Northwestern Punishes Swim Team, Mascot for Hazing

Northwestern University has punished its men's swim team and students who perform as the school's mascot for hazing, a school spokesman said Wednesday, days after the school suspended its women's soccer team amid hazing allegations.

The swim team's hazing occurred in September and involved underage drinking, swimming in Lake Michigan when the beaches were closed and "additional inappropriate behavior," said Mike Wolf, Northwestern's assistant athletic director for media services.

All members of the team were placed on disciplinary probation, required to perform a community service project and attend educational sessions on hazing after the Division of Student Affairs investigated and determined there had been a violation of Northwestern's anti-hazing policy.

"Additional disciplinary action was taken against several members of the team, but federal law prohibits universities from releasing information about specific actions taken in regard to individual students," Wolf said in a statement.

The athletic department also canceled a training trip to Hawaii and several members of the team, which is coached by Bob Groseth, were prohibited from swimming in one or more meets, Wolf said.

A message seeking comment was left Wednesday night at telephone listing for a Robert Groseth in the suburb of Evanston where the school is located.

In October, students who perform as "Willie the Wildcat," the school's mascot, staged a fake kidnapping of new students who were candidates to fill the role, Wolf said.

Northwestern fired the students who had been performing as the Wildcat and put them on disciplinary probation after an investigation.

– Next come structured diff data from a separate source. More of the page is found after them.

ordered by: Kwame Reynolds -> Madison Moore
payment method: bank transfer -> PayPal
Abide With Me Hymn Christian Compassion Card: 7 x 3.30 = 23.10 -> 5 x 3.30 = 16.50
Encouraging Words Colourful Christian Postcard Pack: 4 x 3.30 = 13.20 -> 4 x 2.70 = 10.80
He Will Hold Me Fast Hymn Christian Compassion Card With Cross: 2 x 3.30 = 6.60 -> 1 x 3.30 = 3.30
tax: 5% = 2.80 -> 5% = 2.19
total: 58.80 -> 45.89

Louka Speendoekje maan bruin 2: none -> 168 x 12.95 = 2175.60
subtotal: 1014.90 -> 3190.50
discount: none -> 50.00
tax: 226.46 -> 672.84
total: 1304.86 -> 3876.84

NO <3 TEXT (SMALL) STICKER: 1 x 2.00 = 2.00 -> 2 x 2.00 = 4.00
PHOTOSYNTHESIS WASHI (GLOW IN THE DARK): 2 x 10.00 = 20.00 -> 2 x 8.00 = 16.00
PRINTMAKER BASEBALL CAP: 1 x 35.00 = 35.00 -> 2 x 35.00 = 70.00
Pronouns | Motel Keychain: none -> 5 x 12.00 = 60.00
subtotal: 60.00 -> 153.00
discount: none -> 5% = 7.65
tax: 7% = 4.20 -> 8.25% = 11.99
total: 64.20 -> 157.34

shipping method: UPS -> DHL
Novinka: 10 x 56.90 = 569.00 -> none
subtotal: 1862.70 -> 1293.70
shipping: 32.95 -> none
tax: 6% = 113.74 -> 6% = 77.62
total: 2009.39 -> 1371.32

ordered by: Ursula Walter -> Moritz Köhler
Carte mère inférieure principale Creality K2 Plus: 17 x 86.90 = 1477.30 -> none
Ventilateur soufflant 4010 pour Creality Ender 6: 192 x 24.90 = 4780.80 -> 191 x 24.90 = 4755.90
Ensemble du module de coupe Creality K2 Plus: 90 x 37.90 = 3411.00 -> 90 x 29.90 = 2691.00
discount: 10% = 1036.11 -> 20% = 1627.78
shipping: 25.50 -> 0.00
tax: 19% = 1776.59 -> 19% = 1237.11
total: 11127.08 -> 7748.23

Willie also did not appear at "several" football games, Wolf said.

An e-mail seeking comment was sent Wednesday night by The Associated Press to a contact address listed on a university Web site for Willie the Wildcat.

"Northwestern will not tolerate hazing of any kind," Wolf said. "When it discovers allegations of hazing or other violations of student conduct regulations, the University will respond quickly and take the appropriate actions."

Wolf's statement did not say when the university first discovered the incidents involving the swim team or the mascots. A message seeking further comment was left at his office Wednesday night.

On Monday, Northwestern announced it had suspended its women's soccer team from all athletic activities after pictures of alleged hazing incidents ended up on the Internet.

A Web site displayed pictures allegedly of Northwestern soccer players clad only in T-shirts and underwear — some with blindfolds on and others with their hands tied behind their backs. Other women had words or pictures scrawled on their bodies and clothes, and it appeared some were drinking alcohol.

The women are suspended from organized athletics pending the outcome of Northwestern's investigation, Wolf said. None of the players has been suspended from school.

"The University is continuing its investigation of the alleged incident involving the women's soccer team and will take appropriate action if it is determined that the University's anti-hazing policy was violated," Wolf said in Wednesday's statement.